December 30, 2025

Q4 2025 Impact: Education as a Driver of Behaviour Change

In Q4 2025, our textile programmes demonstrated how education-led creative practice, delivered both in community and corporate settings, can meaningfully shift behaviours around wellbeing, sustainability, and work.

Across Bag Making, English Paper Piecing (EPP) delivered at Waltham Forest Adult Learning Services and a reclaimed-fabric programme delivered in collaboration with Stratford Cross, learning was intentionally designed to be practical, inclusive, and immediately applicable beyond the workshop space.

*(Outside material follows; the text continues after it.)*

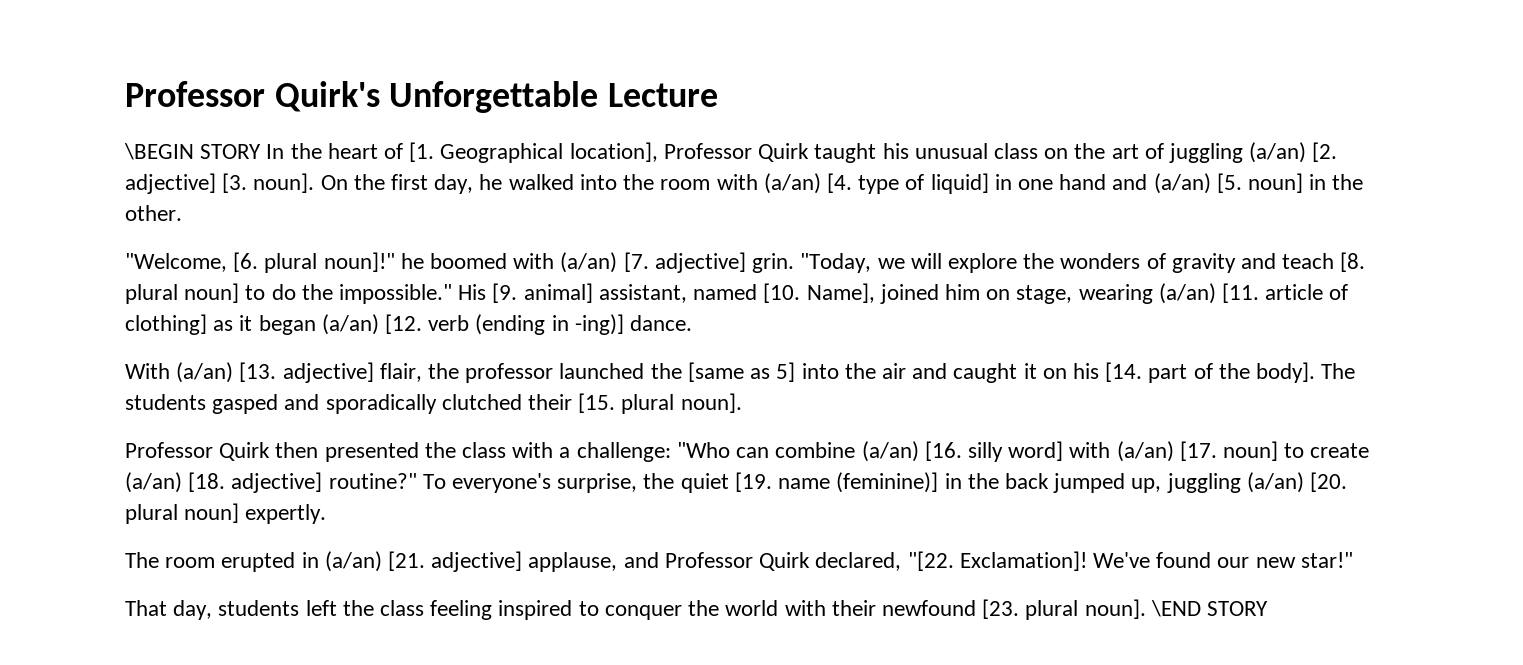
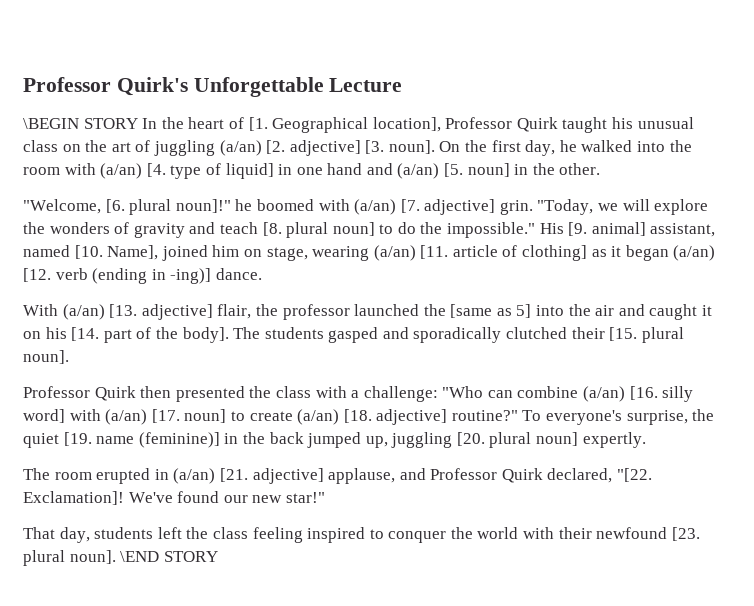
- To everyone's surprise, the quiet [19. name (feminine)] in the back jumped up, juggling (a/an) [20. plural noun] expertly.
+ To everyone's surprise, the quiet [19. name (feminine)] in the back jumped up, juggling [20. plural noun] expertly.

The results show that education is not just knowledge transfer — it is behaviour infrastructure.

KPIs (Q4 2025)

Participation & Engagement

  • 60+ learning hours delivered
  • 45+ participants engaged across community and workplace settings
  • 92% session retention rate, with learners completing multi-week programmes
  • High re-enrolment intent, with multiple participants progressing to intermediate levels or requesting continuation pathways

Wellbeing Outcomes

  • 100% of participants reported improved confidence in making and decision-making
  • Qualitative feedback consistently referenced:
    • reduced stress and anxiety
    • improved focus and patience
    • increased sense of agency and self-belief
  • Independent practice observed outside sessions, including home completion of complex pieces

Environmental Impact

  • 98% reclaimed or surplus textiles used in workshops
  • Measurable waste diversion, with materials repurposed into long-life objects rather than single-use outputs
  • Participants demonstrated improved material literacy, including:
    • fabric selection and durability awareness
    • repair-first thinking
    • reduced reliance on fast-fashion replacement

Skills & Employability

  • Participants acquired transferable skills applicable to creative, care, and self-employed contexts:
    • technical construction and sequencing
    • problem-solving within constraints
    • planning, accuracy, and time awareness
  • Multiple participants expressed interest in:
    • selling or gifting handmade items
    • progressing into further training
    • integrating textile skills into existing work or wellbeing practices

Why education works where awareness alone does not

Behaviour change does not happen through information alone.
It happens when people practice new behaviours in supported, real-world contexts.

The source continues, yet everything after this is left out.